1. Cocer la pasta proteica siguiendo las indicaciones del envase hasta que quede al dente (5 minutos).

2. Mientras se cocina, cortar el pollo en trozos pequeños o tiras finas.

3. Cocinar el pollo en una sartén antiadherente hasta que quede bien hecho y ligeramente dorado.

4. Añadir las espinacas a la sartén y saltear durante unos minutos hasta que reduzcan su volumen.

5. Escurrir la pasta una vez cocida y reservarla.

6. Incorporar la pasta a la sartén junto con el pollo y las espinacas.

7. Añadir el queso batido y mezclar bien a fuego suave para que se integre y forme una salsa cremosa.

8. Remover durante uno o dos minutos y añadir el queso rallado por encima.

9. Servir caliente.

Información adicional

La pasta proteica con pollo, espinacas y queso batido es una receta de alto valor nutricional, especialmente interesante por su elevado contenido en proteínas y su buena capacidad saciante. La combinación de pasta proteica, pollo y queso batido aporta una cantidad significativa de proteína, lo que favorece el mantenimiento de la masa muscular, la recuperación y una mejor distribución proteica a lo largo del día. Por ello, puede ser una opción muy útil en planes de alimentación orientados al control del apetito, la pérdida de grasa o el mantenimiento de la composición corporal.

Las espinacas enriquecen el plato con fibra, agua y micronutrientes, aportando volumen con baja densidad energética. Además, contribuyen con compuestos antioxidantes y minerales como el potasio y el magnesio, dentro de una preparación equilibrada y fácil de digerir. Su presencia mejora la calidad global de la receta y ayuda a convertirla en una comida más completa desde el punto de vista nutricional.

El queso batido y el queso rallado añaden cremosidad a la salsa sin necesidad de emplear nata u otras opciones más grasas, lo que permite obtener una textura suave con un perfil lipídico más moderado.

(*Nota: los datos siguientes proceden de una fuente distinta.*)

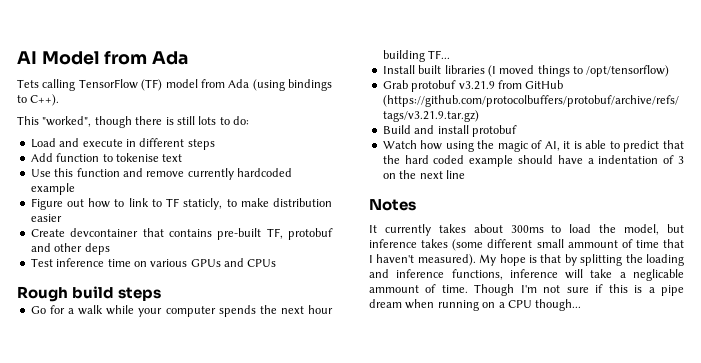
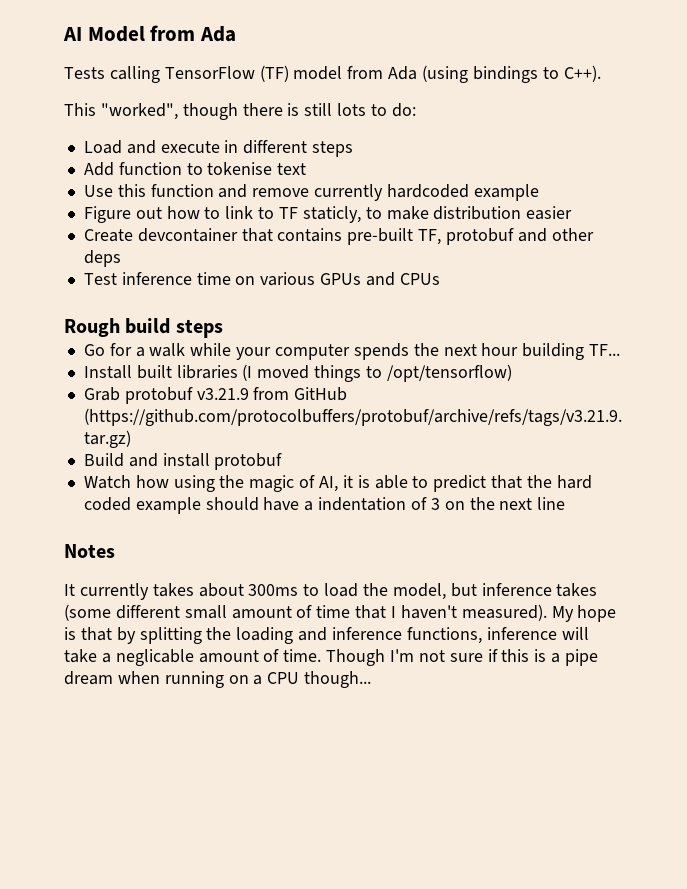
- Tets calling TensorFlow (TF) model from Ada (using bindings to C++).
+ Tests calling TensorFlow (TF) model from Ada (using bindings to C++).
- It currently takes about 300ms to load the model, but inference takes (some different small ammount of time that I haven't measured).
+ It currently takes about 300ms to load the model, but inference takes (some different small amount of time that I haven't measured).
- My hope is that by splitting the loading and inference functions, inference will take a neglicable ammount of time.
+ My hope is that by splitting the loading and inference functions, inference will take a neglicable amount of time.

Esto convierte la receta en una alternativa más ligera frente a platos de pasta con salsas tradicionales, manteniendo al mismo tiempo una sensación de saciedad elevada.

En conjunto, se trata de una preparación equilibrada, rica en proteínas, con verduras incorporadas y una textura cremosa, adecuada como plato principal dentro de una alimentación saludable. Puede resultar especialmente interesante para personas que buscan comidas completas, prácticas y con buen efecto saciante.